Das Dollar/Franken-Paar bewegt sich in einer engen Spanne und notiert zuletzt bei 0,8176. Auch der Euro zeigt zum Dollar mit 1,1535 kaum Bewegung. Das Euro/Franken-Paar tritt bei 0,9431 ebenfalls mehr oder weniger auf der Stelle.
Neue Spannungen im Nahen Osten treiben derweil den Ölpreis weiter nach oben. Ein Fass der Nordsee-Sorte Brent verteuert sich in Richtung 108 US-Dollar. Damit nehmen auch die Sorgen um die Energieversorgung und einen zusätzlichen Inflationsschub zu.

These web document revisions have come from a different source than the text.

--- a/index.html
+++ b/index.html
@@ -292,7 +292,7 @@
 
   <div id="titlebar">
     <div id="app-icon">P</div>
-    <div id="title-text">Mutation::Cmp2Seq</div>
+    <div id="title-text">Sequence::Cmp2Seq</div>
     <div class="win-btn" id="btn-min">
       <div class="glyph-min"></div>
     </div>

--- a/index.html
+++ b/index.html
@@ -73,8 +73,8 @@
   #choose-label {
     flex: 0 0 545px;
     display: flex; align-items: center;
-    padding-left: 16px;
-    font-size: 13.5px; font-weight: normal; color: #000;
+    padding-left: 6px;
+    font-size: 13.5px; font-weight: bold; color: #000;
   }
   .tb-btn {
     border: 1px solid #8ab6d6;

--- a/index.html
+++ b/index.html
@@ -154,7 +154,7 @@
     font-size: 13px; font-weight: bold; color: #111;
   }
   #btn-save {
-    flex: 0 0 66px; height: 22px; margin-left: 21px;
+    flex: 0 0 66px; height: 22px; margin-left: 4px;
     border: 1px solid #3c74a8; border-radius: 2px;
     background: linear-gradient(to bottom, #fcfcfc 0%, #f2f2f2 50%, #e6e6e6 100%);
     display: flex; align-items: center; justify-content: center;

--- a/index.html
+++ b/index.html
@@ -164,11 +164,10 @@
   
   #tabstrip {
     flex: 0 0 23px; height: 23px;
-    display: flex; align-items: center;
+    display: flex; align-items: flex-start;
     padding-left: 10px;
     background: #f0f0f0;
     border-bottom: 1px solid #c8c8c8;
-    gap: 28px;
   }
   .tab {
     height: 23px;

Umso stärker rückt der Fed-Entscheid vom Mittwoch in den Fokus. Am Markt wird überwiegend mit einer Zinserhöhung um 25 Basispunkte gerechnet. «Der hohe Ölpreis macht die Lage für die Notenbanken komplizierter», sagt ein Marktbeobachter. Er schüre die Inflation, lasse sich mit höheren Zinsen aber kaum direkt bekämpfen.

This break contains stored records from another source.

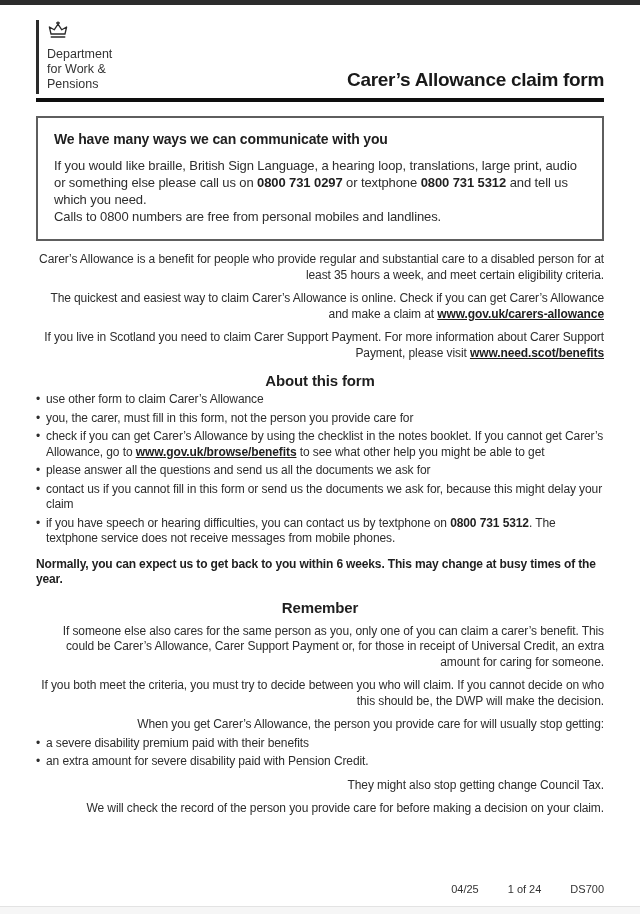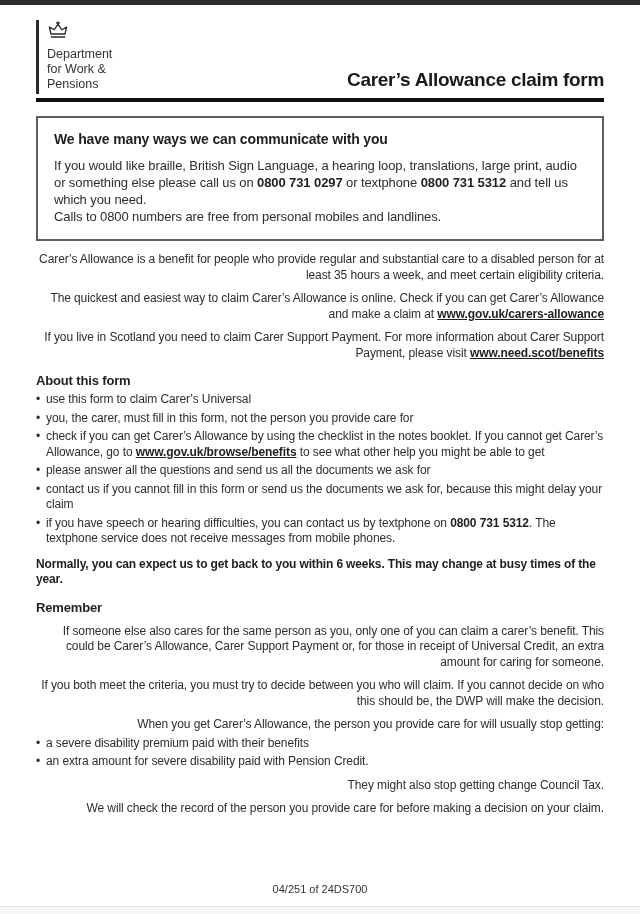--- a/index.html
+++ b/index.html
@@ -57,7 +57,7 @@
   
   .para { margin-top: 8px; text-align: right; }
   .para.first { margin-top: 11px; }
-  .section-heading { font-size: 13px; line-height: 16px; font-weight: 700; color: #1f1f1f; margin-top: 12px; letter-spacing: -0.15px; }
+  .section-heading { font-size: 15px; line-height: 16px; font-weight: 700; color: #1f1f1f; margin-top: 12px; letter-spacing: -0.15px; text-align: center; }
   .bullet-list { list-style: none; margin-top: 2px; }
   .bullet-list li { display: flex; margin-top: 3px; }
   .bullet-list li .marker { flex: 0 0 10px; }

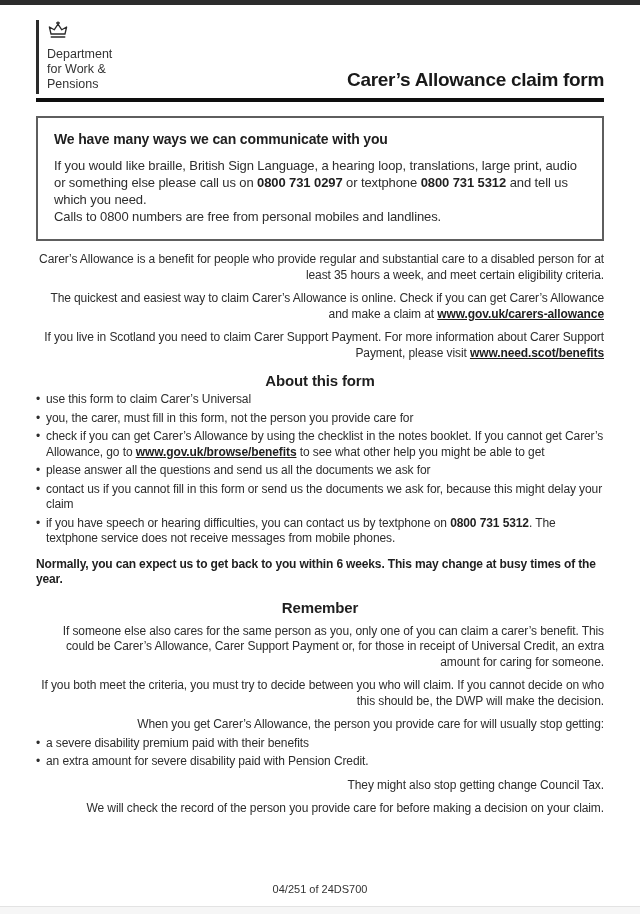--- a/index.html
+++ b/index.html
@@ -120,7 +120,7 @@
   <ul class="bullet-list">
     <li>
         <span class="marker"></span>
-        <span class="li-text"><span>use this form to claim Carer’s Universal</span></span>
+        <span class="li-text"><span>use other form to claim Carer’s Allowance</span></span>
       </li>
     <li>
         <span class="marker"></span>

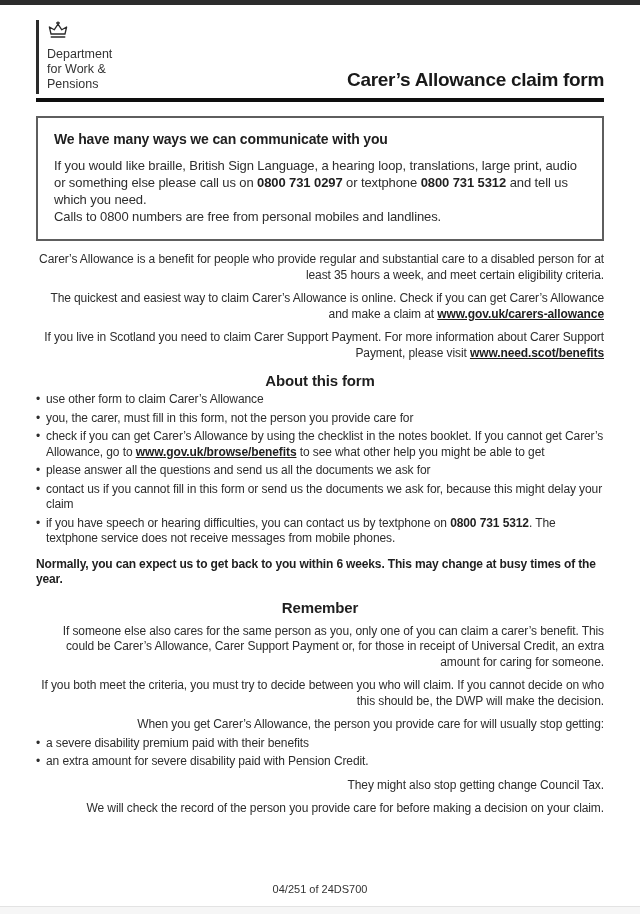--- a/index.html
+++ b/index.html
@@ -70,8 +70,8 @@
   
   .page-footer {
     position: absolute; left: 36px; right: 36px; bottom: 17px;
-    display: flex; justify-content: center;
-    font-size: 11px; color: #333; letter-spacing: 0;
+    display: flex; justify-content: flex-end;
+    font-size: 11px; color: #333; letter-spacing: 0; gap: 29px;
   }
 </style>
 </head>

Unterstützung erhält der Dollar grundsätzlich auch von den hohen US-Renditen. Die Rendite zehnjähriger US-Staatsanleihen stieg zeitweise über die Marke von 5 Prozent. «Renditen auf diesem Niveau geben dem Dollar grundsätzlich Rückenwind», so der Marktbeobachter. Allerdings sei ein grosser Teil der erwarteten geldpolitischen Straffung bereits in den Kursen enthalten.